▶ _REQUIREMENT_: Make an exact copy, from the records below, of the lines from the line containing "- It delivers" to the line containing "the first try.", both lines included, excluding pictures.

▶ _DATASET RECORDS_:
- - - - - - -

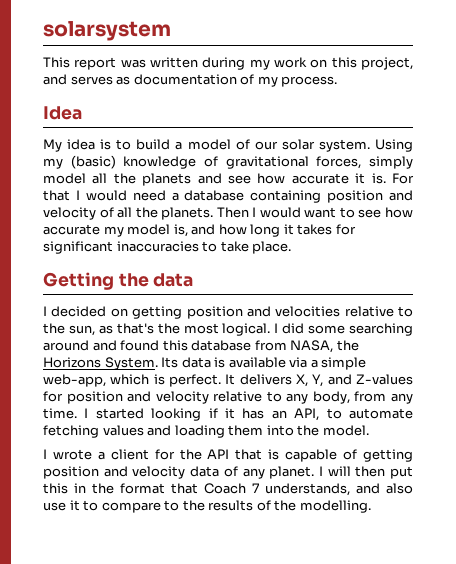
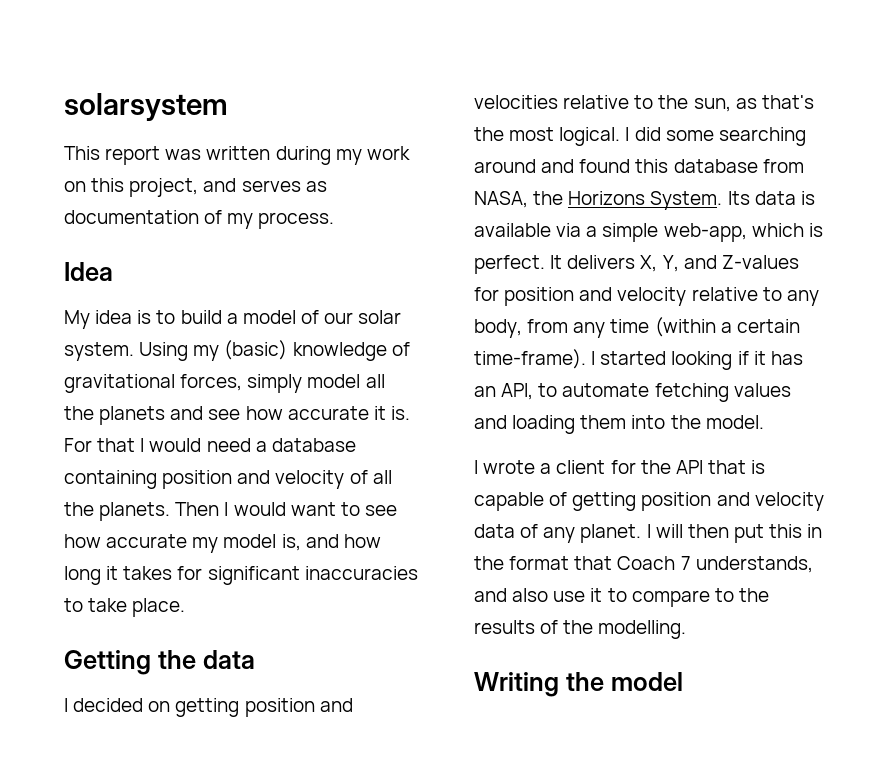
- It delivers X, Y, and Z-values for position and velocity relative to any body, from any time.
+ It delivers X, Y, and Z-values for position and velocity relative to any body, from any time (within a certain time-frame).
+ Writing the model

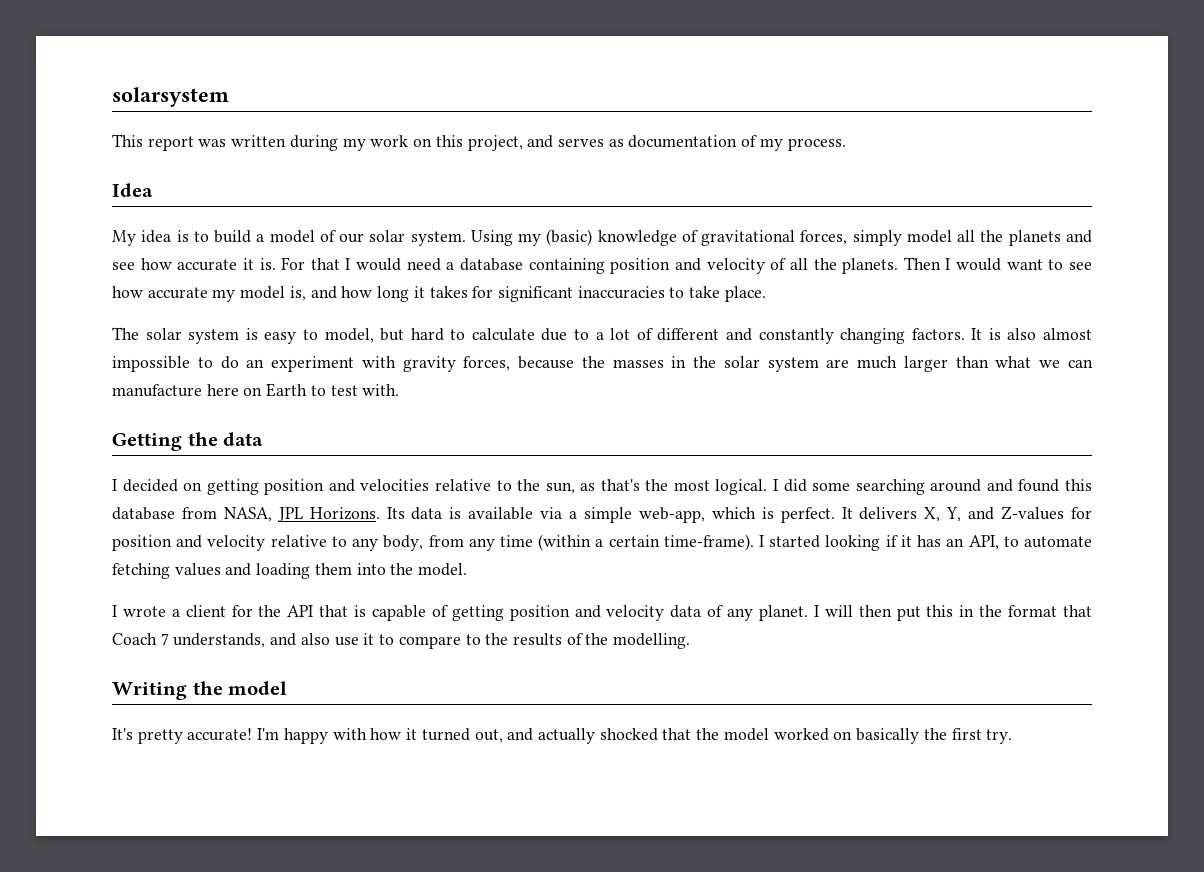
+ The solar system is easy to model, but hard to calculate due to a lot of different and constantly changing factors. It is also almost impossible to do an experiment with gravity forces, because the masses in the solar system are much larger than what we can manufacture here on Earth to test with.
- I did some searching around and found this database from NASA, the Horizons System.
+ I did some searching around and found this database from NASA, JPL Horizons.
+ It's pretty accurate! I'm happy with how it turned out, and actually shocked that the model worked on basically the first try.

- - - - - - -

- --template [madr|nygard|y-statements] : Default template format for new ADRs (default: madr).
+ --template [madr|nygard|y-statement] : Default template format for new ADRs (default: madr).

- - - - - - -

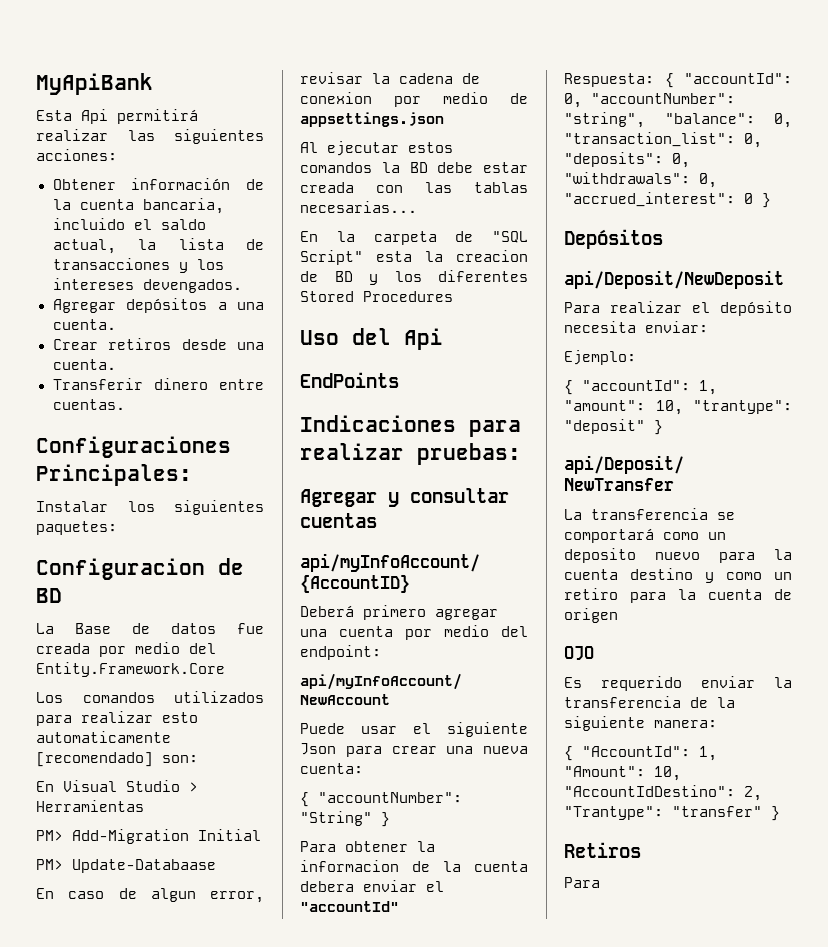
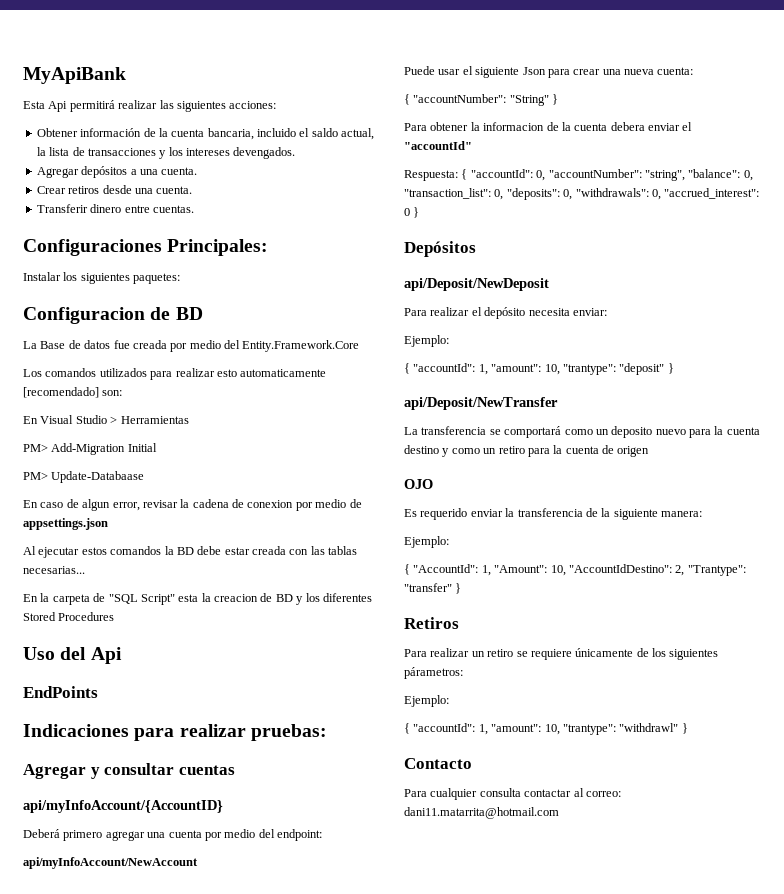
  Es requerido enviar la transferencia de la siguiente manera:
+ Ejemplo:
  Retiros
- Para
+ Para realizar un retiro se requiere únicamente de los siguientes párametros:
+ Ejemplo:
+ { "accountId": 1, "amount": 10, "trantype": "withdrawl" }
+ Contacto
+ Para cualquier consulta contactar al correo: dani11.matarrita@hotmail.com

- - - - - - -

▶ _RESULT OF THIS TASK_:
- It delivers X, Y, and Z-values for position and velocity relative to any body, from any time.
+ It delivers X, Y, and Z-values for position and velocity relative to any body, from any time (within a certain time-frame).
+ Writing the model

+ The solar system is easy to model, but hard to calculate due to a lot of different and constantly changing factors. It is also almost impossible to do an experiment with gravity forces, because the masses in the solar system are much larger than what we can manufacture here on Earth to test with.
- I did some searching around and found this database from NASA, the Horizons System.
+ I did some searching around and found this database from NASA, JPL Horizons.
+ It's pretty accurate! I'm happy with how it turned out, and actually shocked that the model worked on basically the first try.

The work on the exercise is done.